WHAT TO PRODUCE.
Reproduce, word for word, all of the records; the pictures stay out.

Code change snippets
.....

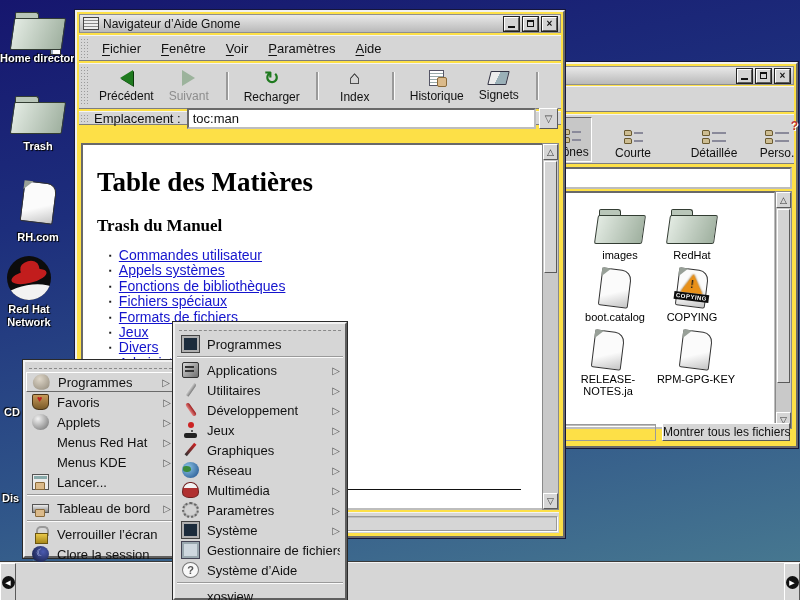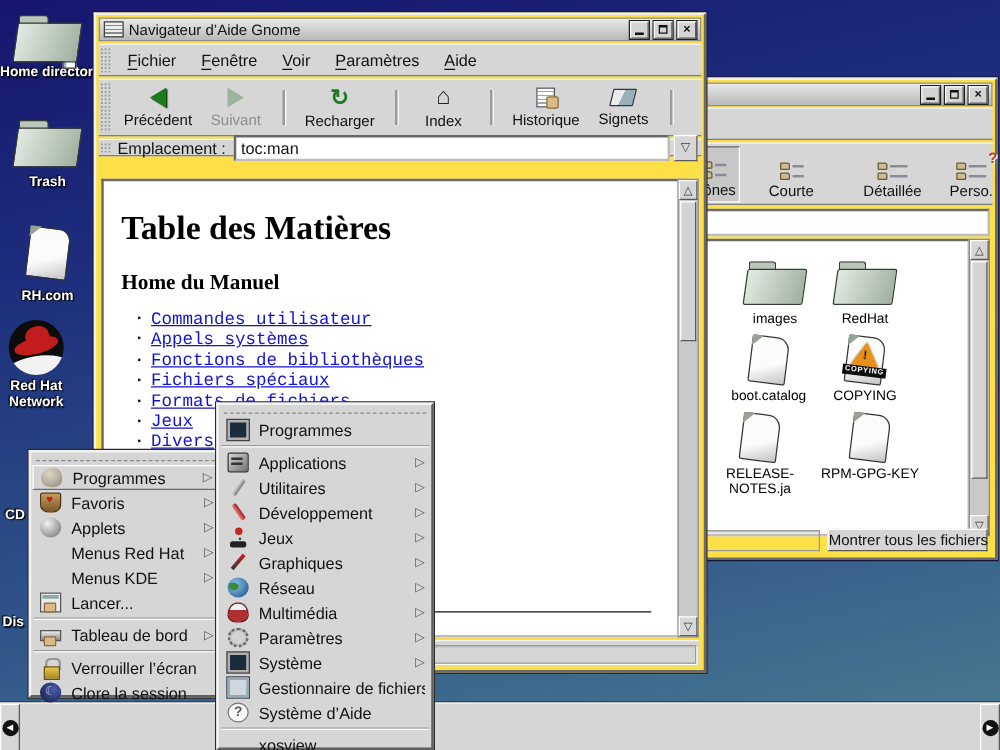--- a/index.html
+++ b/index.html
@@ -36,21 +36,21 @@
   .tic-history::after{content:"";position:absolute;right:-4px;bottom:-2px;width:8px;height:8px;background:#dbba8a;border:1px solid #8a6a3a;border-radius:2px}
   .tic-bookmarks{width:19px;height:14px;background:linear-gradient(105deg,#ececec 45%,#9ab0b8 45%);border:1px solid #334;transform:skewX(-14deg);border-radius:1px}
   .loc-label{font-size:13px;color:#111;margin:0 6px 0 2px;white-space:nowrap}
   .entry{background:#fff;border:2px inset #bdbdbd;font-size:13px;color:#111;padding:1px 4px;font-family:"Liberation Sans",sans-serif}
   #loc-input{flex:1;height:21px;min-width:0}
   .combo-btn{width:19px;height:21px;margin:0 3px;background:#d6d6d6;border:1px solid;border-color:#fff #5a5a5a #5a5a5a #fff;display:flex;align-items:center;justify-content:center;font-size:10px;color:#444}
   #help-content{position:absolute;left:4px;top:131px;width:465px;bottom:26px;background:#fff;border:2px inset #bdbdbd;overflow:hidden}
   #help-content h1{font-family:"Liberation Serif",serif;font-size:27px;color:#000;margin:22px 0 0 14px}
   #help-content h2{font-family:"Liberation Serif",serif;font-size:17px;color:#000;margin:18px 0 0 14px}
   #toc-links{list-style:none;margin:12px 0 0 26px}
-  #toc-links li{font-family:Liberation Mono, monospace;font-size:14px;line-height:15.4px;white-space:nowrap}
+  #toc-links li{font-family:Liberation Sans, sans-serif;font-size:14px;line-height:15.4px;white-space:nowrap}
   .bullet{color:#1a1a1a;font-size:8px;vertical-align:2px;margin-right:7px}
   #toc-links a{color:#1414cd;text-decoration:underline}
   .content-hr{position:absolute;left:14px;top:344px;width:424px;border-top:1px solid #111}
   .sb{position:absolute;width:17px;background:#c9c9c9;border:1px solid #8a8a8a}
   #help-sb{right:4px;top:131px;bottom:26px}
   .sbtn{position:absolute;left:0;right:0;height:16px;background:#d6d6d6;border:1px solid;border-color:#fff #5a5a5a #5a5a5a #fff;text-align:center;font-size:9px;line-height:14px;color:#333}
   .sbtn.up{top:0}.sbtn.down{bottom:0}
   .sthumb{position:absolute;left:1px;right:1px;background:#d4d4d4;border:1px solid;border-color:#fff #5a5a5a #5a5a5a #fff}
   #help-thumb{top:17px;height:112px}
   #help-status{position:absolute;left:4px;right:4px;bottom:3px;height:21px;background:#d6d6d6;border-top:1px solid #f4f4f4}
@@ -378,21 +378,21 @@
       <span class="tsep"></span>
     </div>
   <div class="bar" id="help-locbar" style="top:99px;height:14px">
     <span class="grip"></span>
     <span class="loc-label">Emplacement :</span>
     <input class="entry" id="loc-input" value="toc:man" style="">
     <span class="combo-btn">▽</span>
   </div>
   <div id="help-content">
     <h1>Table des Matières</h1>
-    <h2>Home du Manuel</h2>
+    <h2>Trash du Manuel</h2>
     <ul id="toc-links">
         <li><span class="bullet">▪</span><a href="#">Commandes utilisateur</a></li>
         <li><span class="bullet">▪</span><a href="#">Appels systèmes</a></li>
         <li><span class="bullet">▪</span><a href="#">Fonctions de bibliothèques</a></li>
         <li><span class="bullet">▪</span><a href="#">Fichiers spéciaux</a></li>
         <li><span class="bullet">▪</span><a href="#">Formats de fichiers</a></li>
         <li><span class="bullet">▪</span><a href="#">Jeux</a></li>
         <li><span class="bullet">▪</span><a href="#">Divers</a></li>
         <li><span class="bullet">▪</span><a href="#">Administration système</a></li>
       </ul>

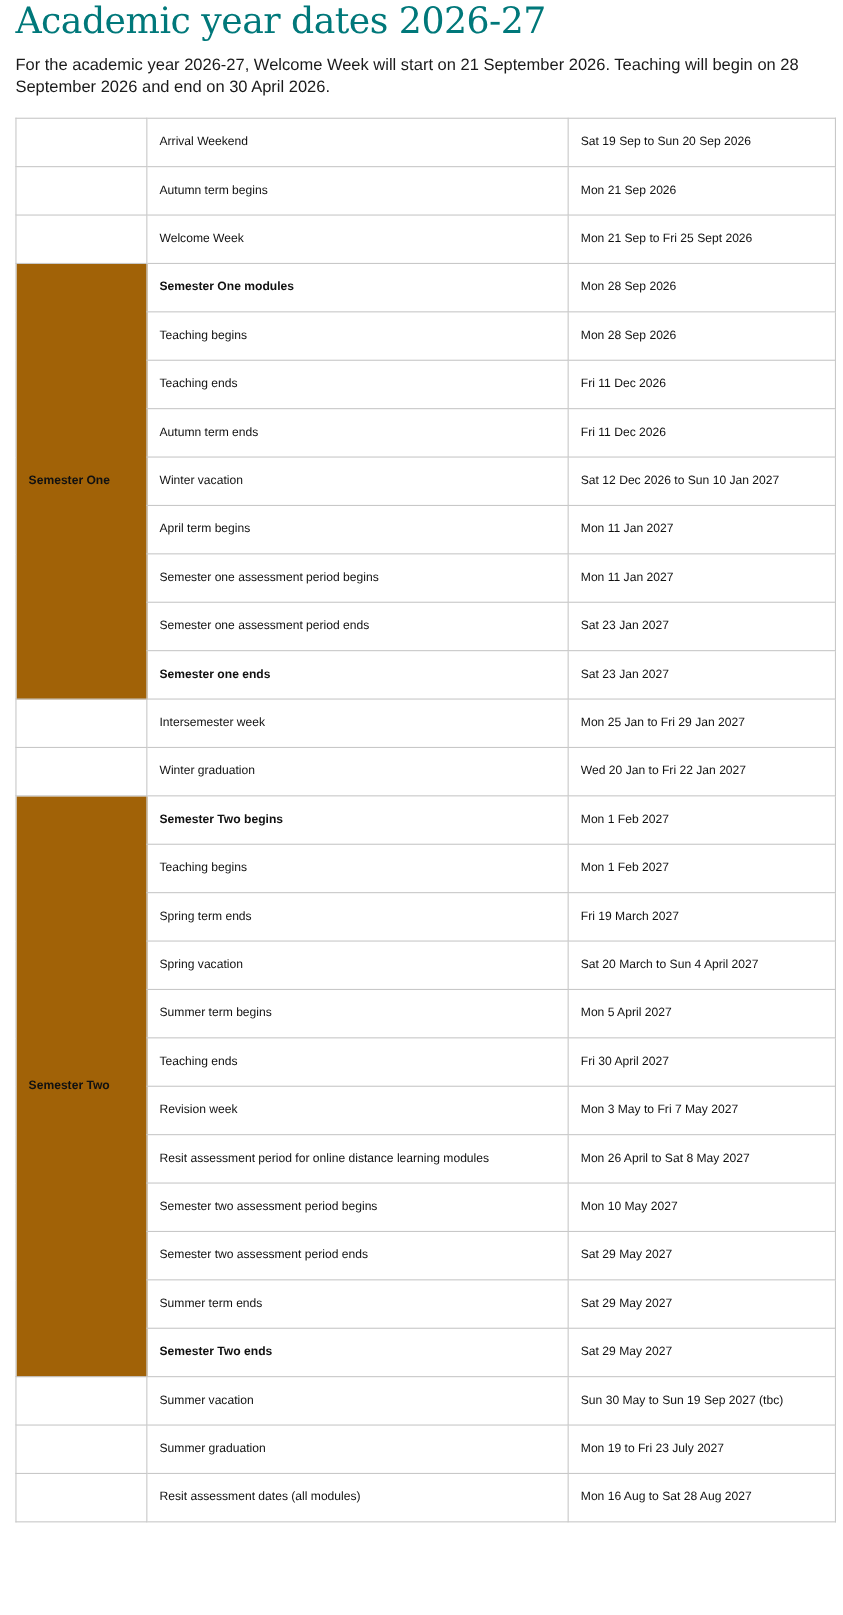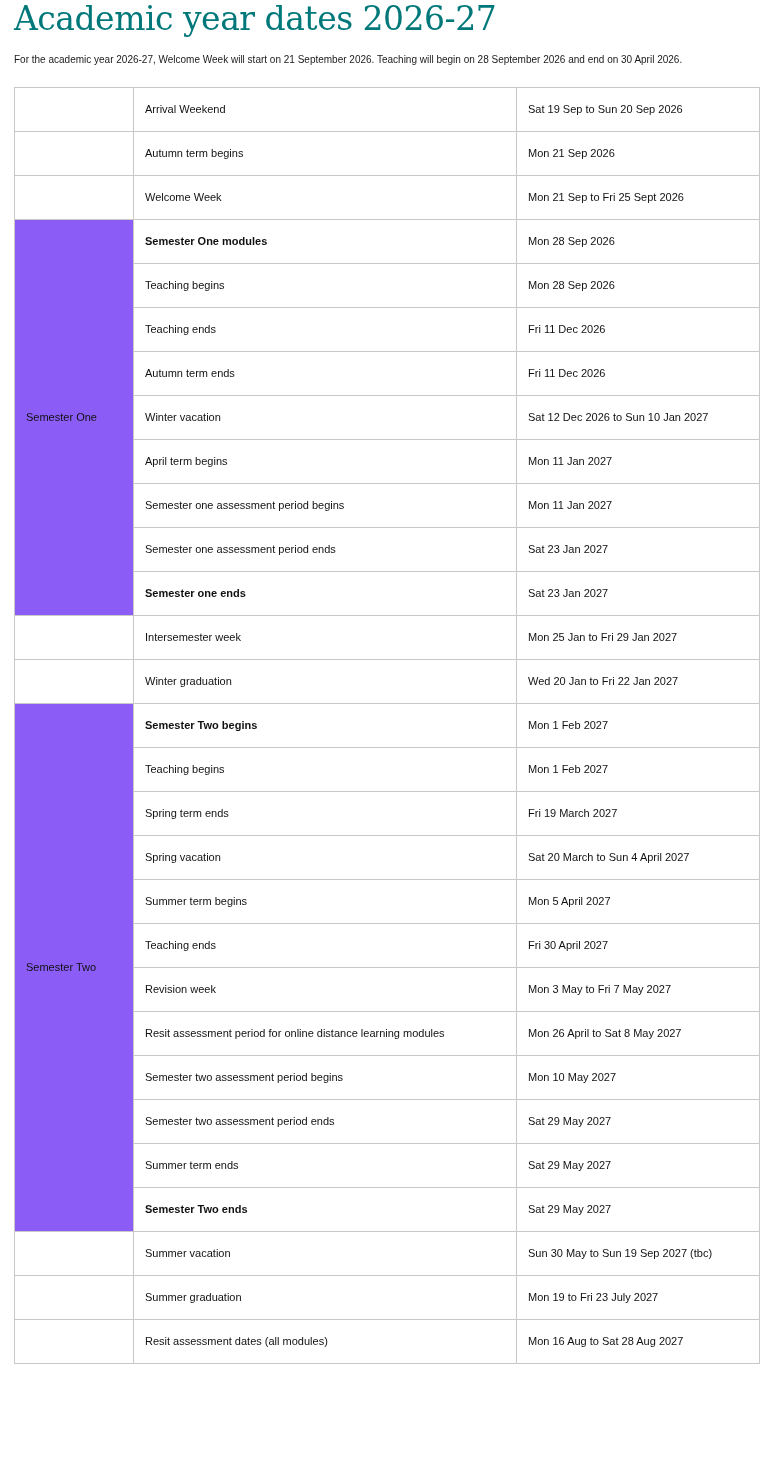--- a/index.html
+++ b/index.html
@@ -15,21 +15,21 @@
       font-weight: normal;
       color: #00787a;
       font-size: 33px;
       letter-spacing: -0.5px;
       line-height: 38px;
       margin: 0;
       padding-top: 0;
       height: 42px;
     }
     p.intro {
-      font-size: 10px;
+      font-size: 15px;
       line-height: 20px;
       margin: 8px 0 0 0;
       width: 740px;
       color: #1a1a1a;
     }
     table.dates {
       border-collapse: collapse;
       margin-top: 17px;
       width: 745px;
       font-size: 11px;
@@ -39,23 +39,23 @@
     table.dates td {
       border: 1px solid #c8c8c8;
       padding: 11px 11px 12px 11px;
       vertical-align: top;
       color: #111111;
     }
     table.dates col.c1 { width: 119px; }
     table.dates col.c2 { width: 383px; }
     table.dates col.c3 { width: 243px; }
     td.group {
-      background: #8b5cf6;
+      background: #a16207;
       vertical-align: middle !important;
-      font-weight: normal;
+      font-weight: bold;
     }
     td.empty { background: #ffffff; }
     .bold { font-weight: bold; }
   </style>
 </head>
 <body>
 
 <div class="page">
   <h1>Academic year dates 2026-27</h1>
   <p class="intro">For the academic year 2026-27, Welcome Week will start on 21 September 2026. Teaching will begin on 28 September 2026 and end on 30 April 2026.</p>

.....

WRITTEN REPLY.
--- a/index.html
+++ b/index.html
@@ -36,21 +36,21 @@
   .tic-history::after{content:"";position:absolute;right:-4px;bottom:-2px;width:8px;height:8px;background:#dbba8a;border:1px solid #8a6a3a;border-radius:2px}
   .tic-bookmarks{width:19px;height:14px;background:linear-gradient(105deg,#ececec 45%,#9ab0b8 45%);border:1px solid #334;transform:skewX(-14deg);border-radius:1px}
   .loc-label{font-size:13px;color:#111;margin:0 6px 0 2px;white-space:nowrap}
   .entry{background:#fff;border:2px inset #bdbdbd;font-size:13px;color:#111;padding:1px 4px;font-family:"Liberation Sans",sans-serif}
   #loc-input{flex:1;height:21px;min-width:0}
   .combo-btn{width:19px;height:21px;margin:0 3px;background:#d6d6d6;border:1px solid;border-color:#fff #5a5a5a #5a5a5a #fff;display:flex;align-items:center;justify-content:center;font-size:10px;color:#444}
   #help-content{position:absolute;left:4px;top:131px;width:465px;bottom:26px;background:#fff;border:2px inset #bdbdbd;overflow:hidden}
   #help-content h1{font-family:"Liberation Serif",serif;font-size:27px;color:#000;margin:22px 0 0 14px}
   #help-content h2{font-family:"Liberation Serif",serif;font-size:17px;color:#000;margin:18px 0 0 14px}
   #toc-links{list-style:none;margin:12px 0 0 26px}
-  #toc-links li{font-family:Liberation Mono, monospace;font-size:14px;line-height:15.4px;white-space:nowrap}
+  #toc-links li{font-family:Liberation Sans, sans-serif;font-size:14px;line-height:15.4px;white-space:nowrap}
   .bullet{color:#1a1a1a;font-size:8px;vertical-align:2px;margin-right:7px}
   #toc-links a{color:#1414cd;text-decoration:underline}
   .content-hr{position:absolute;left:14px;top:344px;width:424px;border-top:1px solid #111}
   .sb{position:absolute;width:17px;background:#c9c9c9;border:1px solid #8a8a8a}
   #help-sb{right:4px;top:131px;bottom:26px}
   .sbtn{position:absolute;left:0;right:0;height:16px;background:#d6d6d6;border:1px solid;border-color:#fff #5a5a5a #5a5a5a #fff;text-align:center;font-size:9px;line-height:14px;color:#333}
   .sbtn.up{top:0}.sbtn.down{bottom:0}
   .sthumb{position:absolute;left:1px;right:1px;background:#d4d4d4;border:1px solid;border-color:#fff #5a5a5a #5a5a5a #fff}
   #help-thumb{top:17px;height:112px}
   #help-status{position:absolute;left:4px;right:4px;bottom:3px;height:21px;background:#d6d6d6;border-top:1px solid #f4f4f4}
@@ -378,21 +378,21 @@
       <span class="tsep"></span>
     </div>
   <div class="bar" id="help-locbar" style="top:99px;height:14px">
     <span class="grip"></span>
     <span class="loc-label">Emplacement :</span>
     <input class="entry" id="loc-input" value="toc:man" style="">
     <span class="combo-btn">▽</span>
   </div>
   <div id="help-content">
     <h1>Table des Matières</h1>
-    <h2>Home du Manuel</h2>
+    <h2>Trash du Manuel</h2>
     <ul id="toc-links">
         <li><span class="bullet">▪</span><a href="#">Commandes utilisateur</a></li>
         <li><span class="bullet">▪</span><a href="#">Appels systèmes</a></li>
         <li><span class="bullet">▪</span><a href="#">Fonctions de bibliothèques</a></li>
         <li><span class="bullet">▪</span><a href="#">Fichiers spéciaux</a></li>
         <li><span class="bullet">▪</span><a href="#">Formats de fichiers</a></li>
         <li><span class="bullet">▪</span><a href="#">Jeux</a></li>
         <li><span class="bullet">▪</span><a href="#">Divers</a></li>
         <li><span class="bullet">▪</span><a href="#">Administration système</a></li>
       </ul>

--- a/index.html
+++ b/index.html
@@ -15,21 +15,21 @@
       font-weight: normal;
       color: #00787a;
       font-size: 33px;
       letter-spacing: -0.5px;
       line-height: 38px;
       margin: 0;
       padding-top: 0;
       height: 42px;
     }
     p.intro {
-      font-size: 10px;
+      font-size: 15px;
       line-height: 20px;
       margin: 8px 0 0 0;
       width: 740px;
       color: #1a1a1a;
     }
     table.dates {
       border-collapse: collapse;
       margin-top: 17px;
       width: 745px;
       font-size: 11px;
@@ -39,23 +39,23 @@
     table.dates td {
       border: 1px solid #c8c8c8;
       padding: 11px 11px 12px 11px;
       vertical-align: top;
       color: #111111;
     }
     table.dates col.c1 { width: 119px; }
     table.dates col.c2 { width: 383px; }
     table.dates col.c3 { width: 243px; }
     td.group {
-      background: #8b5cf6;
+      background: #a16207;
       vertical-align: middle !important;
-      font-weight: normal;
+      font-weight: bold;
     }
     td.empty { background: #ffffff; }
     .bold { font-weight: bold; }
   </style>
 </head>
 <body>
 
 <div class="page">
   <h1>Academic year dates 2026-27</h1>
   <p class="intro">For the academic year 2026-27, Welcome Week will start on 21 September 2026. Teaching will begin on 28 September 2026 and end on 30 April 2026.</p>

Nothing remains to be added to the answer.